There are two ships you can choose from with absolutely no differences between them (so why have them?). You also get only one primary weapon: a laser. You can’t customize or upgrade weapons and don’t have to worry about conserving power while firing: just hold down the fire button the entire game. Tactics haven’t evolved in thirty years, apparently. You are given two special weapons (a powerful single shot and an explosion around your ship) that can be used once you collect enough power cells dropped from killed enemies. Problem is, it takes such a long time to accumulate enough power to fire one special weapon that they really don’t matter in the tactics of the game. The enemy types are basic: fast ships, slow ships, and exploding ships make up the generic shooting gallery. The most challenging enemy is the fast mover, but since you can track them on the minimap, you can avoid them if you’re paying attention.

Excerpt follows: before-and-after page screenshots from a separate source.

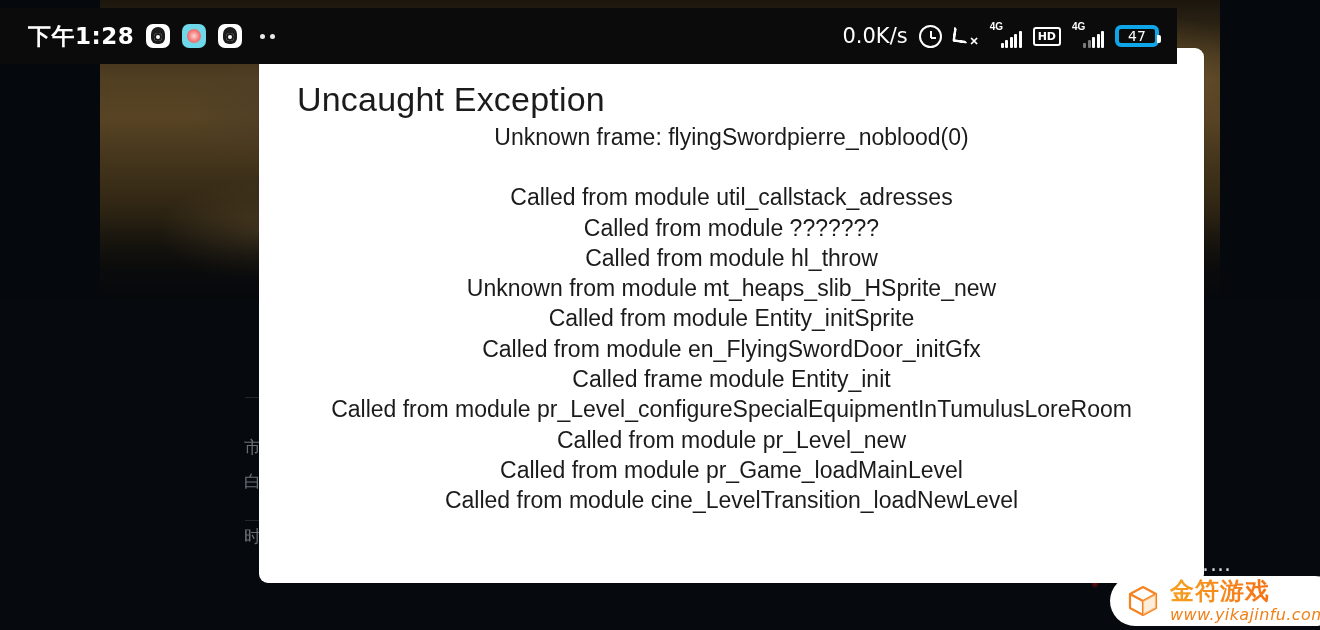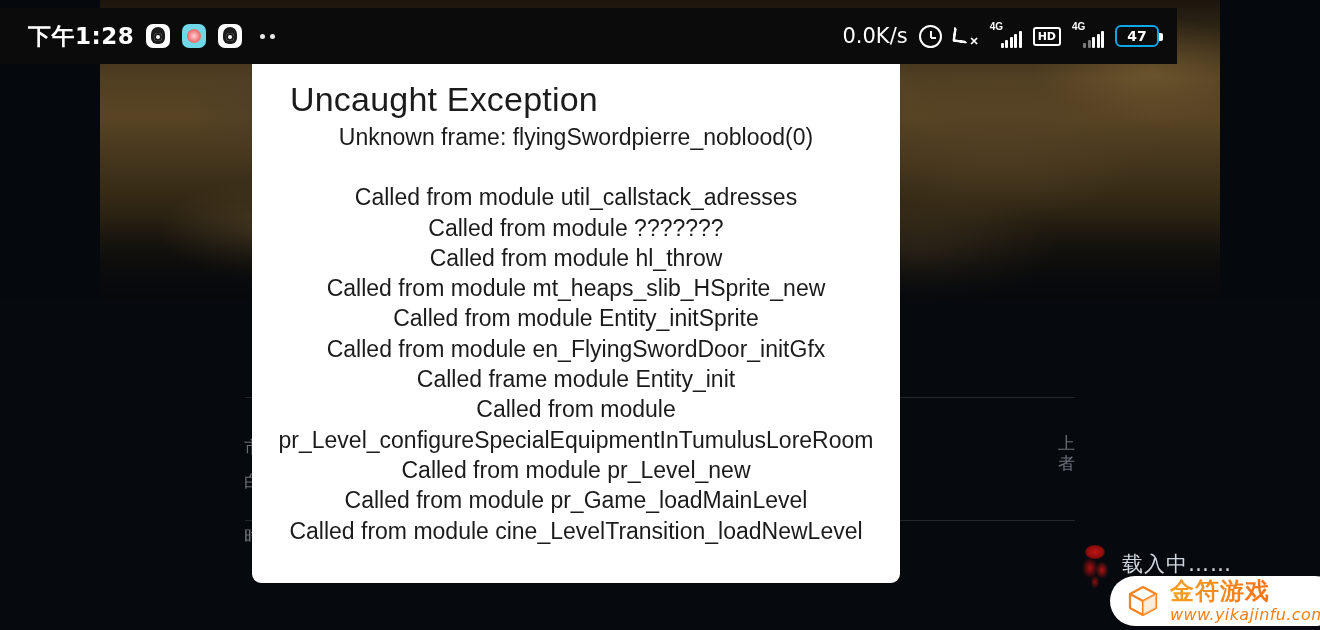--- a/index.html
+++ b/index.html
@@ -187,9 +187,9 @@
   }
   .ic-batt {
     position:relative; width:44px; height:22px;
-    border:2px solid #0ea5e9; border-radius:6px;
+    border:4px solid #0ea5e9; border-radius:6px;
     display:flex; align-items:center; justify-content:center;
-    font-size:14px; font-weight:bold; color:#fff;
+    font-size:14px; font-weight:normal; color:#fff;
     font-family:"DejaVu Sans", sans-serif;
   }
   .ic-batt::after {

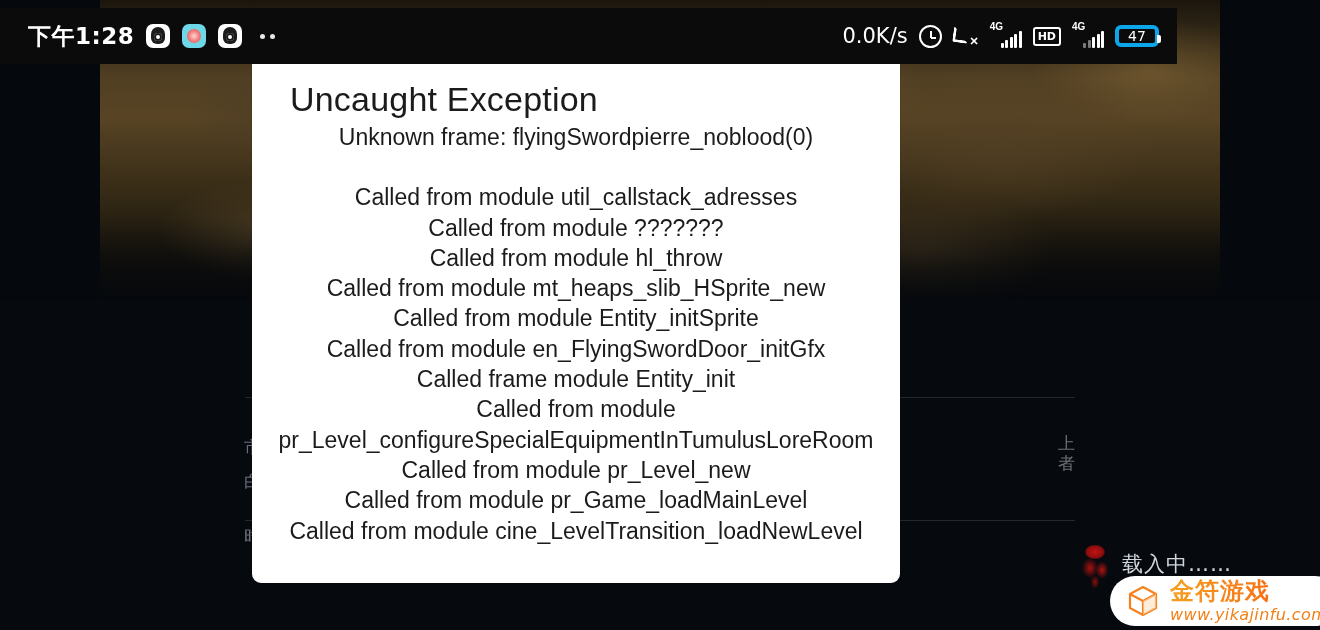--- a/index.html
+++ b/index.html
@@ -200,8 +200,8 @@
   
   .dialog {
     position:absolute;
-    left:252px; top:48px;
-    width:648px; height:535px;
+    left:259px; top:48px;
+    width:945px; height:535px;
     background:#ffffff;
     border-radius:9px;
     overflow:hidden;

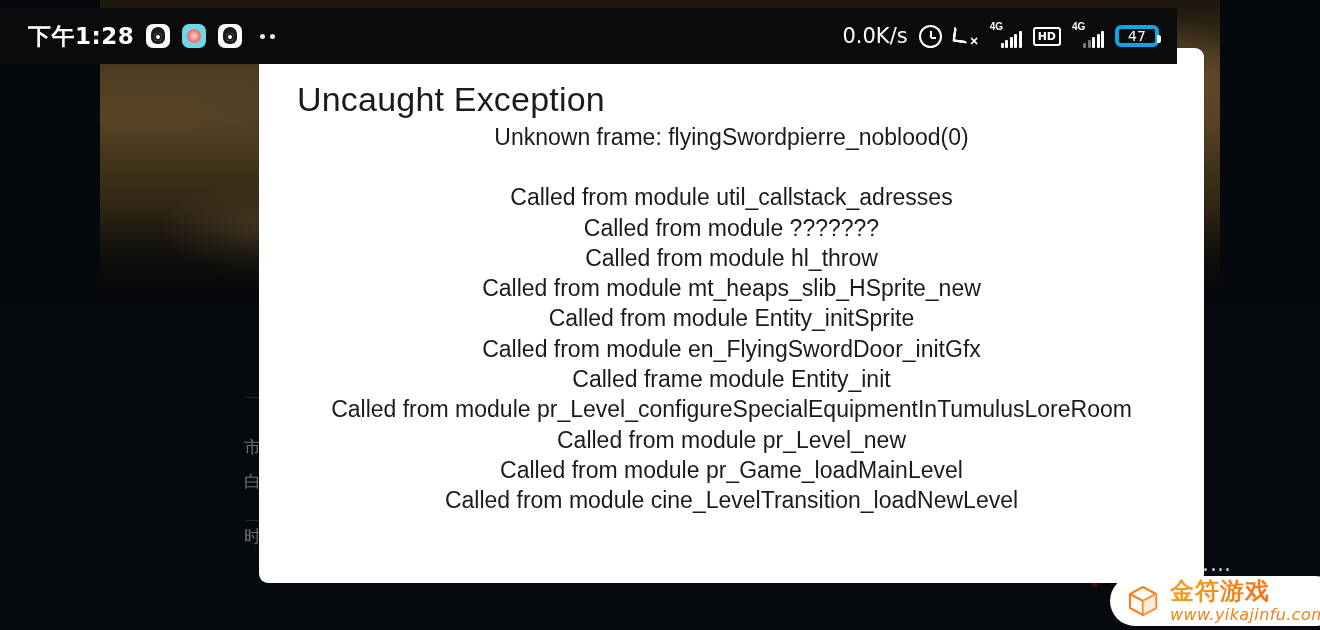--- a/index.html
+++ b/index.html
@@ -336,7 +336,7 @@
       <div class="line">Called from module util_callstack_adresses</div>
       <div class="line">Called from module ???????</div>
       <div class="line">Called from module hl_throw</div>
-      <div class="line">Called from module mt_heaps_slib_HSprite_new</div>
+      <div class="line">Unknown from module mt_heaps_slib_HSprite_new</div>
       <div class="line">Called from module Entity_initSprite</div>
       <div class="line">Called from module en_FlyingSwordDoor_initGfx</div>
       <div class="line">Called frame module Entity_init</div>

Death is a minor inconvenience: just a short respawn and possible reset of your score multiplier that doesn’t really matter since there isn’t an online high score list to compare against.
Sadly, Orbitron: Revolution isn’t much of a revolution, offering standard arcade shooter fare devoid of variety. The good news: I like the HUD, as it shows the positions of all enemy units so you can fly towards the areas of greatest concern, and the graphics are nice. However, Orbitron: Revolution has limitations in too many areas. First, the controls cannot be customized and you can't use a mouse. There are two identical ships with only one primary weapon, and you can simply hold down “fire” for the entire game as there is no energy management. The two special weapons (an area bomb and powerful shot) take too long to earn, making their strategic use very limited. The enemies are also very generic (fast, slow, exploding) and the single level only has occasional obstacles restricting your path. The level is nice, but the background is too distracting, making it hard to pick things out when the going gets tough. Each of the game's three modes takes about three minutes each to complete and are all played generally the same (shoot everything). In essence, you experience everything the game has to offer in ten whole minutes. In order to stand out in a crowded genre, you have to offer something unique, and the circular levels of Orbitron: Revolution simply aren’t enough.